Defining Depression Cohorts Using the EHR: Multiple Phenotypes Based on ICD-9 Codes and Medication Orders

2017 
The importance of methodology when conducting high-quality health behavior research cannot be overstated. Electronic Health Records (EHR) allow researchers to conduct unprecedented large-scale studies. However, careful consideration must be given to how to define patient cohorts, specifically when utilizing EHR for examining patients with depression. Because depression has been linked to increased morbidity and mortality in many disease groups and leads to higher health care utilization, better methods for identifying patients with depression must be developed in order to rigorously study the impact of depression on these outcomes. Identifying patients using only ICD9 codes for depression may result in inclusion of clinically depressed patients in comparison groups. Thus, more nuanced electronic phenotypes may better delineate patients that are receiving treatment for depression. We demonstrate the utility of a new method involving multiple depression phenotypes on a 10.75-year cohort from an integrated health system (n=287,281).
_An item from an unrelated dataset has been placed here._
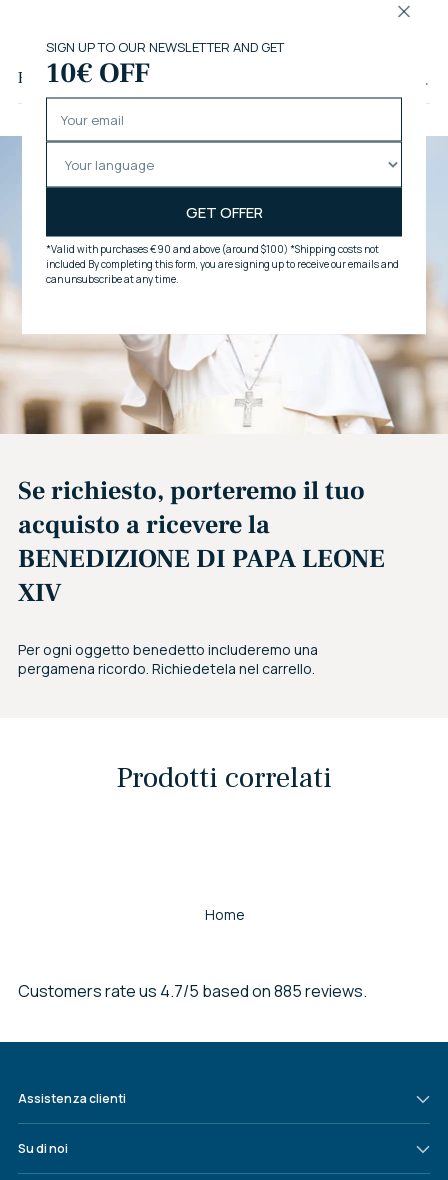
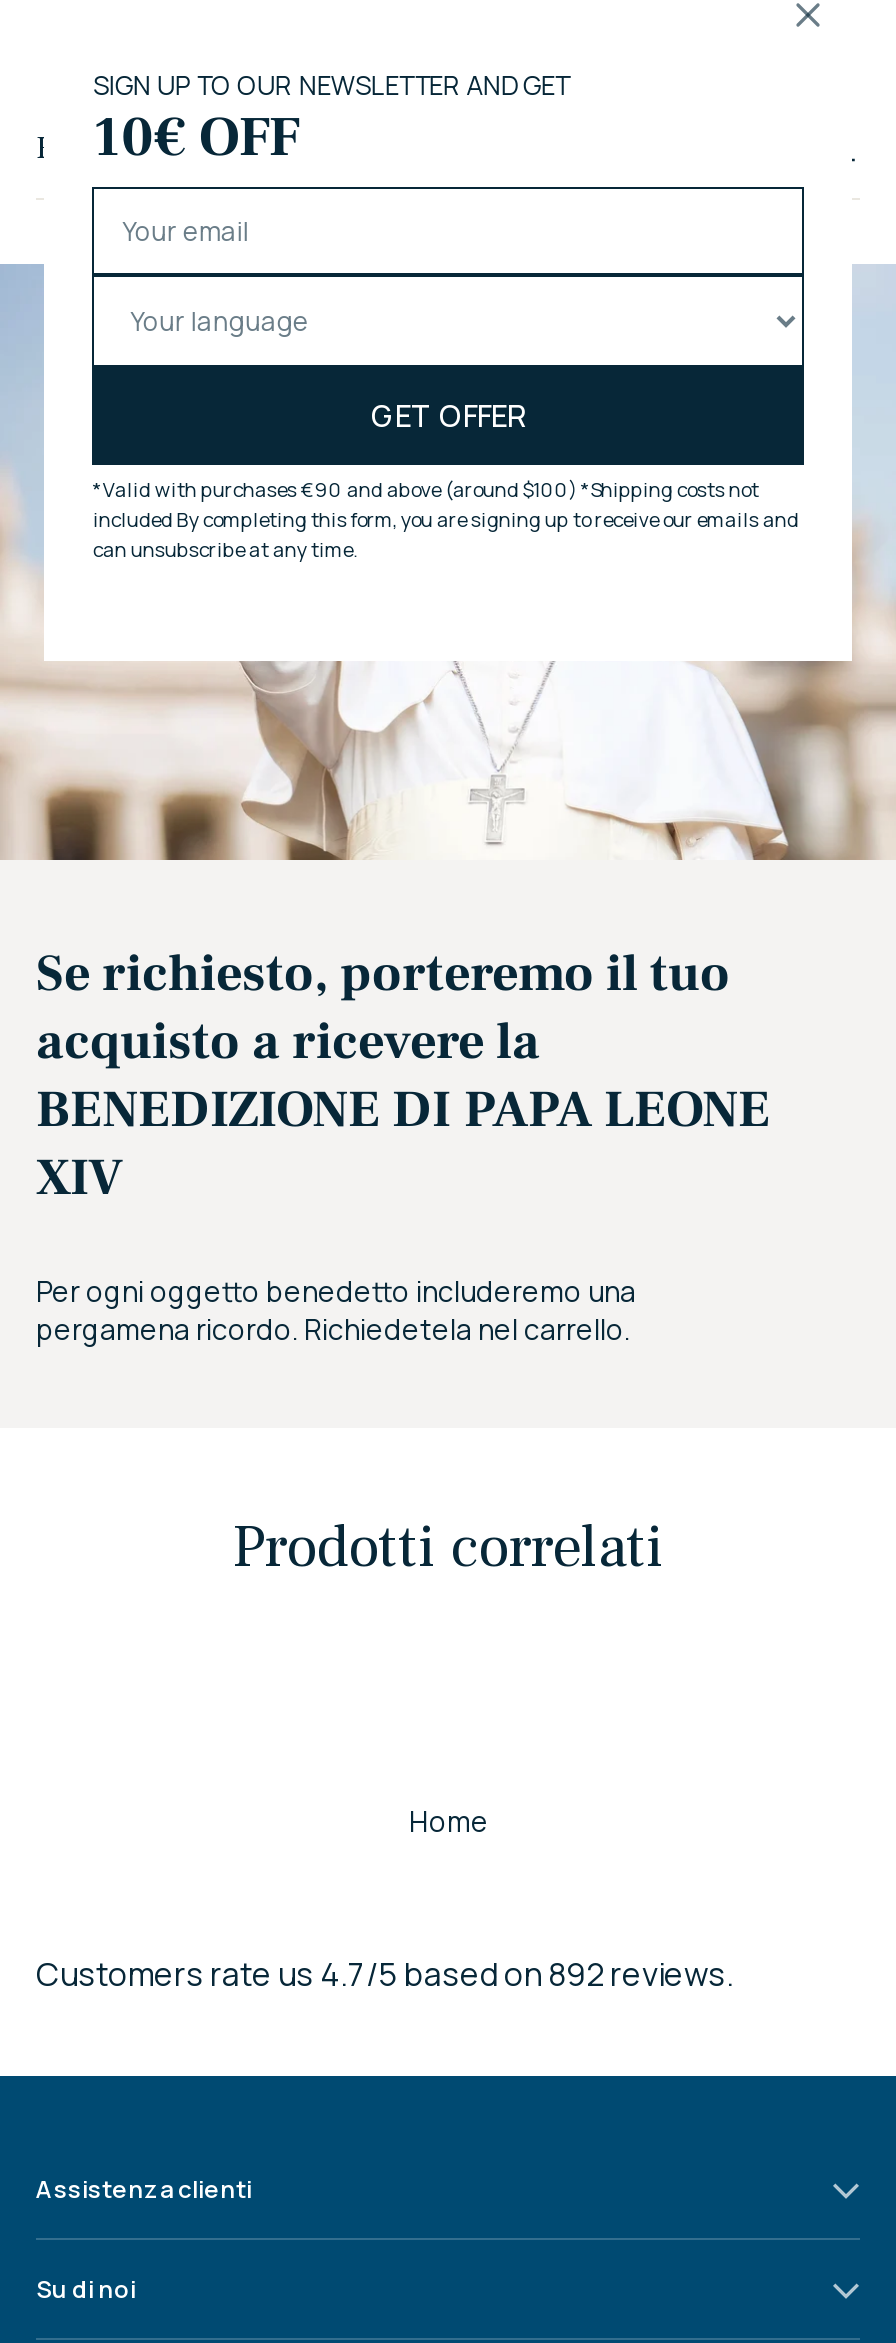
- Customers rate us 4.7/5 based on 885 reviews.
+ Customers rate us 4.7/5 based on 892 reviews.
Here we recommend a novel and easily adaptable method of categorizing patients. In this method, four groups are identified using ICD-9 codes and medication orders from an EHR which have varying levels of depression likelihood and severity: Dep ICD9, Rx no ICD9, Rx non-dep, and No Dep. We then measure a variety of EHR-based features including utilization patterns, medication orders, comorbidities, mortality data and symptom assessment scores to establish convergent validity of these groups. This superior and simple method allows for large scale studies of depressed patients, while accounting for the limitations associated with using specific electronic phenotypes for analysis of data from the EHR.
    • Correction
    • Source
    • Cite
    • Save
    • Machine Reading By IdeaReader
    37
    References
    0
    Citations
    NaN
    KQI
    []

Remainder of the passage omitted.